Figure 1 : To accurately locate the referent in complex scenes, both nonverbal and verbal expressions are vital. Without nonverbal expression (in this case, the pointing gesture), the verbal expression ("the chair") cannot uniquely refer to the chair because multiple chairs are present in this context. Conversely, one cannot distinguish the intended referent "the chair" from other nearby objects with only nonverbal expressions. Understanding human intents is essential when intelligent robots interact with humans. Nevertheless, most prior work in the modern learning community disregards the multi-modal facet of human-robot communication. Consider the scenario depicted in Figure 1 , wherein a person instructs the robot to interact with a chair behind the table.

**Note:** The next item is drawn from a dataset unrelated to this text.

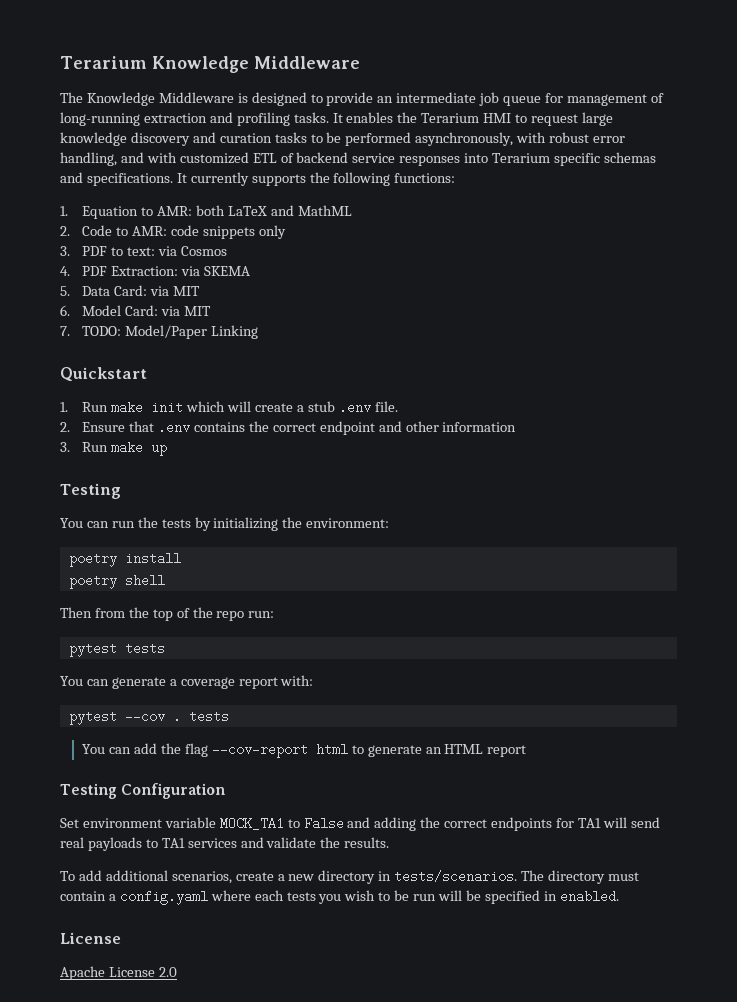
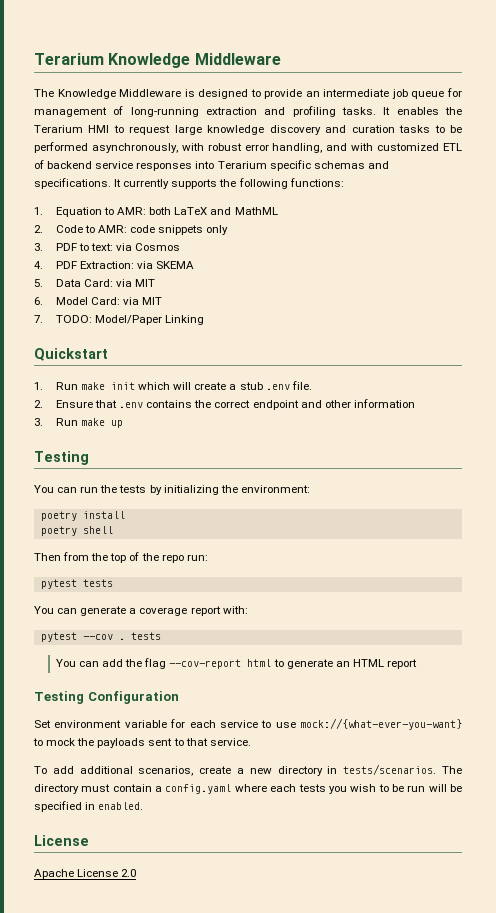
- Set environment variable MOCK_TA1 to False and adding the correct endpoints for TA1 will send real payloads to TA1 services and validate the results.
+ Set environment variable for each service to use mock://{what-ever-you-want} to mock the payloads sent to that service.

In response, the robot must comprehend what humans are referring to before taking action (e.g., approaching the object and cleaning it). Notably, both embodied gesture signals and language reference play significant roles. Without the pointing gesture, the robot could not distinguish between the two chairs using the utterance the chair that is occluded. Likewise, without the language expression, the robot could not differentiate the chair from other objects in that vicinity (e.g., bags on the table). To address this deficiency, we investigate the embodied reference understanding (ERU) task introduced by Chen et al. ( 2021). This task requires an algorithm to detect the referent (referred object) using (i) an image/video containing nonverbal communication signals and (ii) a sentence as a verbal communication signal.